# Work to complete:
Which lines in the data below contain the word "Produits"? Pull each of them out.
Data for this task Start Marker
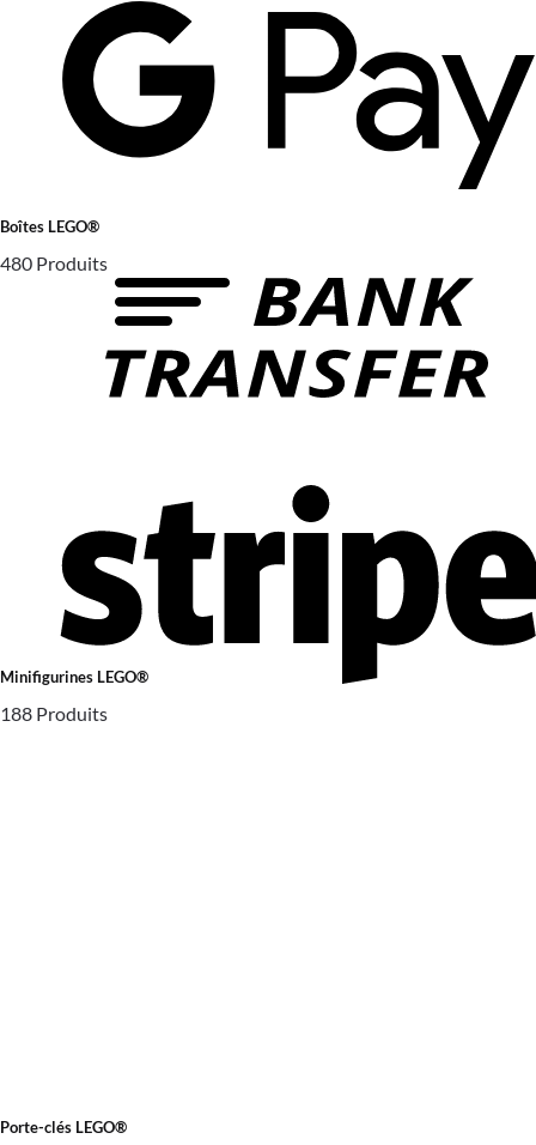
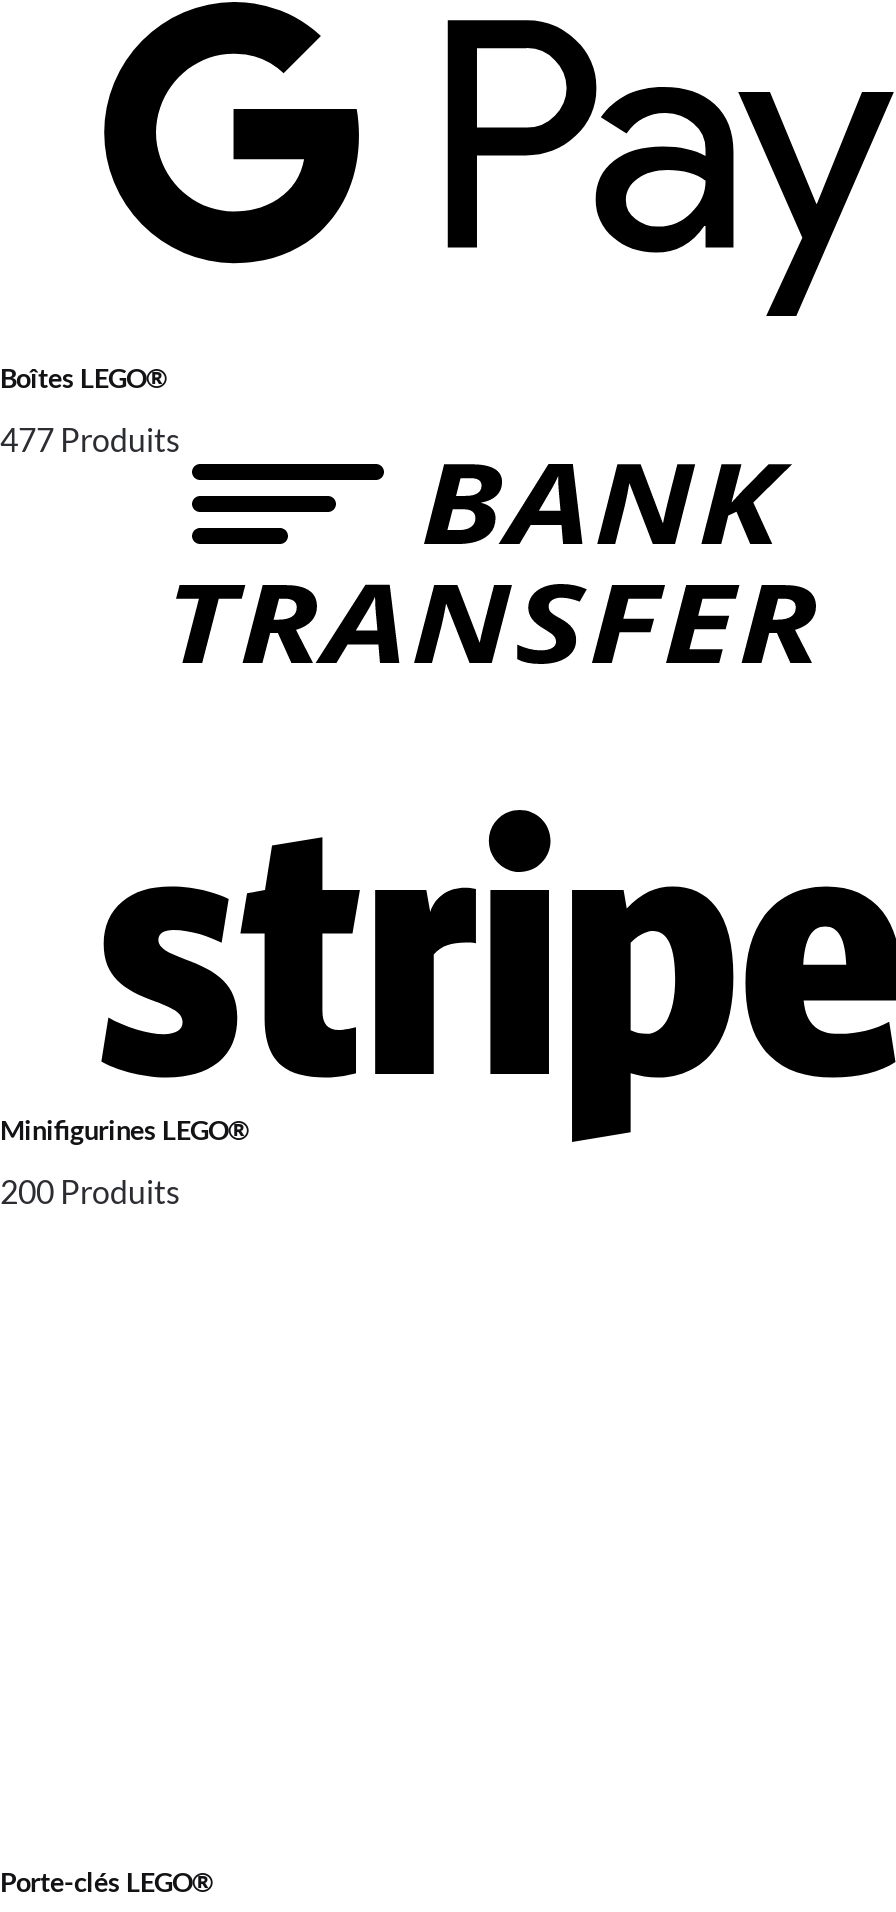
[0,252,108,275] 480 Produits -> [0,420,180,458] 477 Produits
[0,702,108,725] 188 Produits -> [0,1172,180,1210] 200 Produits

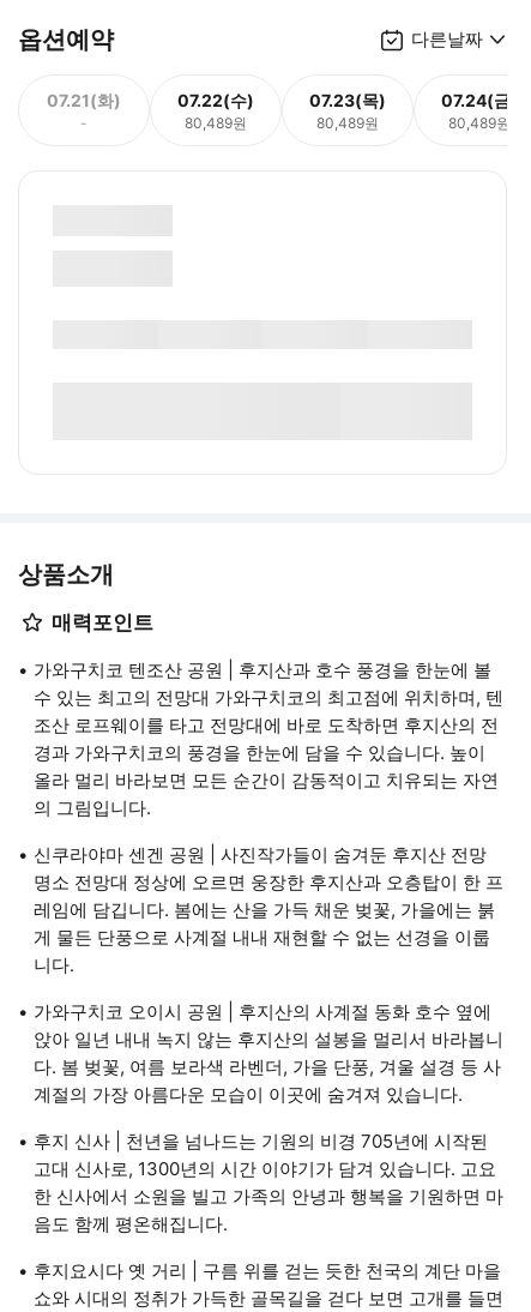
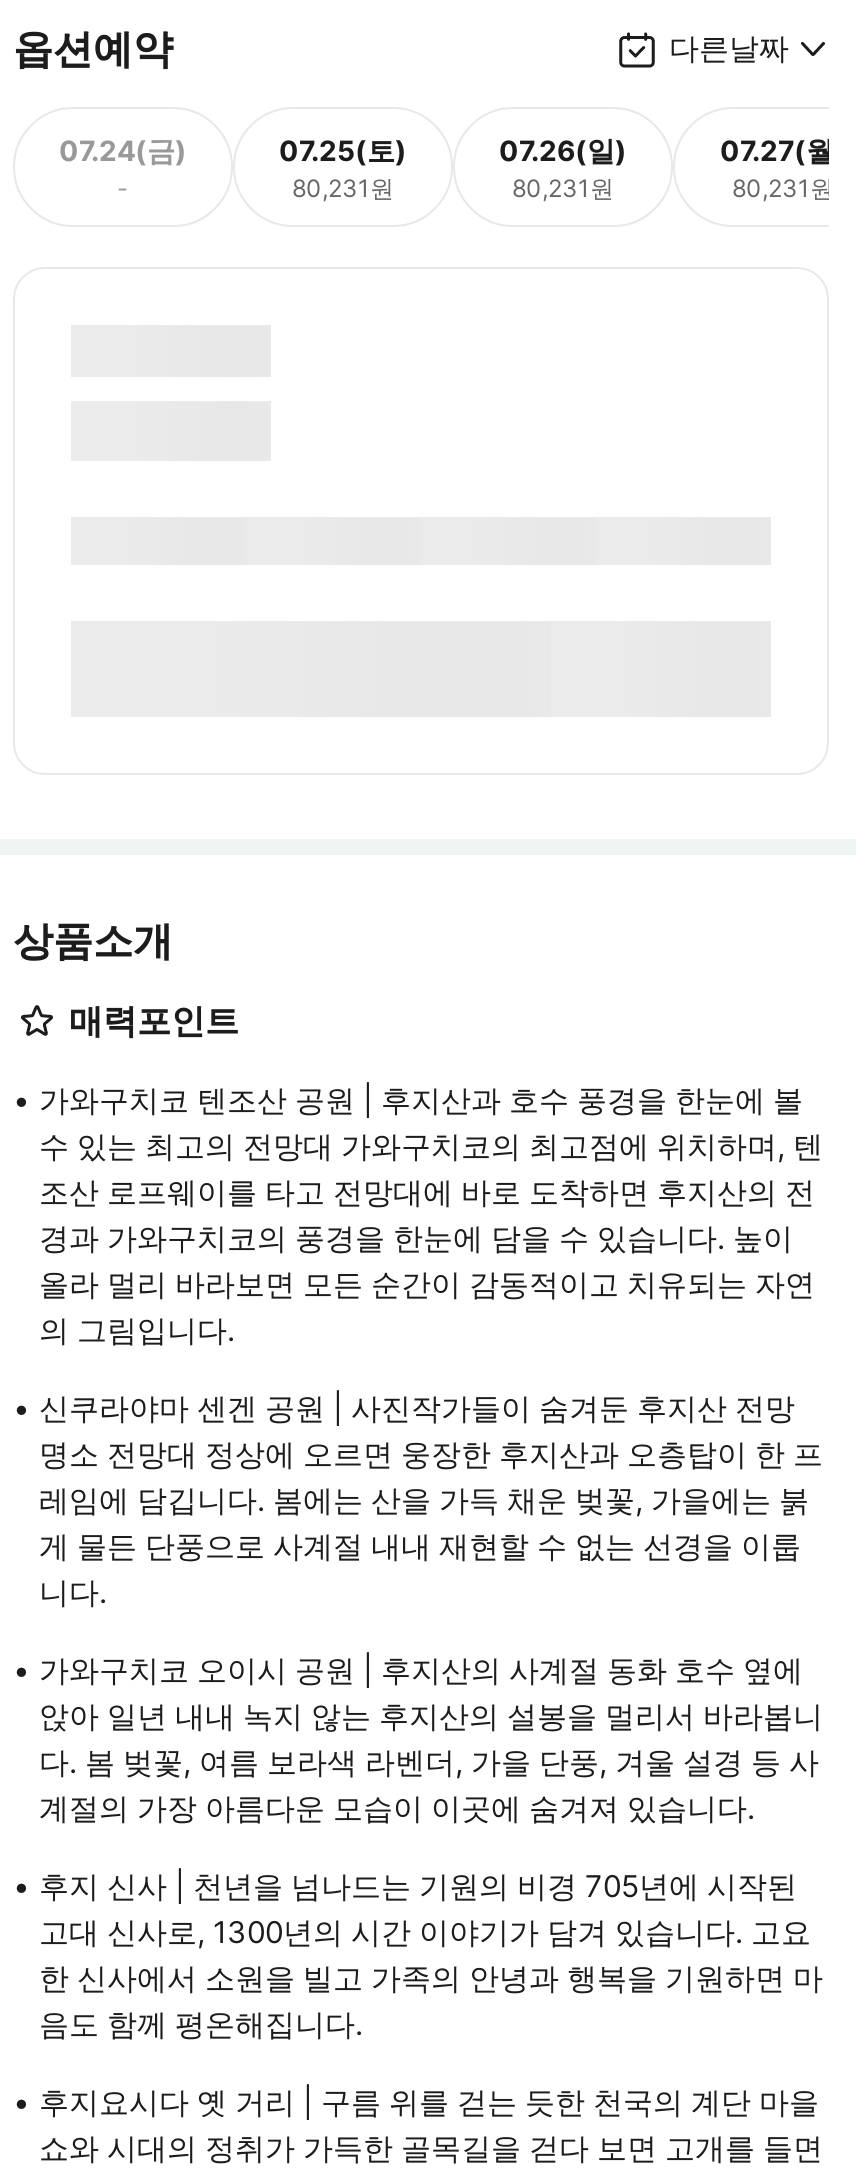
[47,89,121,110] 07.21(화) -> [59,132,187,166] 07.24(금)
[177,89,254,131] 07.22(수) | 80,489원 -> [279,132,407,202] 07.25(토) | 80,231원
[309,89,386,131] 07.23(목) | 80,489원 -> [499,132,627,202] 07.26(일) | 80,231원
[441,89,518,131] 07.24(금) | 80,489원 -> [720,132,846,202] 07.27(월) | 80,231원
Data for this task End Marker
# Written answer:
[0,252,108,275] 480 Produits -> [0,420,180,458] 477 Produits
[0,702,108,725] 188 Produits -> [0,1172,180,1210] 200 Produits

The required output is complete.